EXERCISE DETAILS - Transcribe the data exactly, stopping after the "REFAI HAZEM | Estimate: 16,168,910.75" line.
____
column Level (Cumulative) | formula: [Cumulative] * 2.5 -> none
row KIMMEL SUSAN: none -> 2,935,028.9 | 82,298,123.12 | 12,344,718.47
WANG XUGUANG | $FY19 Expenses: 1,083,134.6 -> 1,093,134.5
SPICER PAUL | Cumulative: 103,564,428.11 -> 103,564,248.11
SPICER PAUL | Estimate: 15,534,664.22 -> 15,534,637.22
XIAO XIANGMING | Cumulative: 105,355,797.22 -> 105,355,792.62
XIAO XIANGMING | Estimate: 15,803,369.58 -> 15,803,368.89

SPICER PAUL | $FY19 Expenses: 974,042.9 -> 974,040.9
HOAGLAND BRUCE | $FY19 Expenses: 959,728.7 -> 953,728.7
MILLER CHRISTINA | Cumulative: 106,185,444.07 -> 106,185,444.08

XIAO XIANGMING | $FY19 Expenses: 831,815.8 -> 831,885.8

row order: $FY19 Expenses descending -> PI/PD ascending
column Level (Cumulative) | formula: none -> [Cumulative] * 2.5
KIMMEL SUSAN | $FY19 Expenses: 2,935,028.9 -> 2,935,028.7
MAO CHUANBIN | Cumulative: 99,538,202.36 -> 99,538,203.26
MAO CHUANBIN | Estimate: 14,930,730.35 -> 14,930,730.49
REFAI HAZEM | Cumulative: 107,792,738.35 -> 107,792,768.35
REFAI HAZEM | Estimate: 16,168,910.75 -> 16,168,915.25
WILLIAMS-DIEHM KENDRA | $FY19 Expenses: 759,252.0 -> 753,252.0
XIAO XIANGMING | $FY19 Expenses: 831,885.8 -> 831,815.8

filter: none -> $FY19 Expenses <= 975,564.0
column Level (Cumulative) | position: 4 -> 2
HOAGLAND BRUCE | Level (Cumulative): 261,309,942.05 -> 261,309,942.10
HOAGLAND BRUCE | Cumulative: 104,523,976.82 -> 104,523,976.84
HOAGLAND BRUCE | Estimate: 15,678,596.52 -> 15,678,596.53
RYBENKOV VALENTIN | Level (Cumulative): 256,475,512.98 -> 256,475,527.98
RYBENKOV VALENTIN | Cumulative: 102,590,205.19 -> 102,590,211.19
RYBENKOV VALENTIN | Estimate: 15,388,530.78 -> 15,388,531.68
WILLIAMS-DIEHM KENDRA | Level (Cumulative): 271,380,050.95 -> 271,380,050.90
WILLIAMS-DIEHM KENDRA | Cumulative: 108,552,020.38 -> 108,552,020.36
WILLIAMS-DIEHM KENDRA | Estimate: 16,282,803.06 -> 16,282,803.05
____
YOUR SOLUTION -
column Level (Cumulative) | formula: [Cumulative] * 2.5 -> none
row KIMMEL SUSAN: none -> 2,935,028.9 | 82,298,123.12 | 12,344,718.47
WANG XUGUANG | $FY19 Expenses: 1,083,134.6 -> 1,093,134.5
SPICER PAUL | Cumulative: 103,564,428.11 -> 103,564,248.11
SPICER PAUL | Estimate: 15,534,664.22 -> 15,534,637.22
XIAO XIANGMING | Cumulative: 105,355,797.22 -> 105,355,792.62
XIAO XIANGMING | Estimate: 15,803,369.58 -> 15,803,368.89

SPICER PAUL | $FY19 Expenses: 974,042.9 -> 974,040.9
HOAGLAND BRUCE | $FY19 Expenses: 959,728.7 -> 953,728.7
MILLER CHRISTINA | Cumulative: 106,185,444.07 -> 106,185,444.08

XIAO XIANGMING | $FY19 Expenses: 831,815.8 -> 831,885.8

row order: $FY19 Expenses descending -> PI/PD ascending
column Level (Cumulative) | formula: none -> [Cumulative] * 2.5
KIMMEL SUSAN | $FY19 Expenses: 2,935,028.9 -> 2,935,028.7
MAO CHUANBIN | Cumulative: 99,538,202.36 -> 99,538,203.26
MAO CHUANBIN | Estimate: 14,930,730.35 -> 14,930,730.49
REFAI HAZEM | Cumulative: 107,792,738.35 -> 107,792,768.35
REFAI HAZEM | Estimate: 16,168,910.75 -> 16,168,915.25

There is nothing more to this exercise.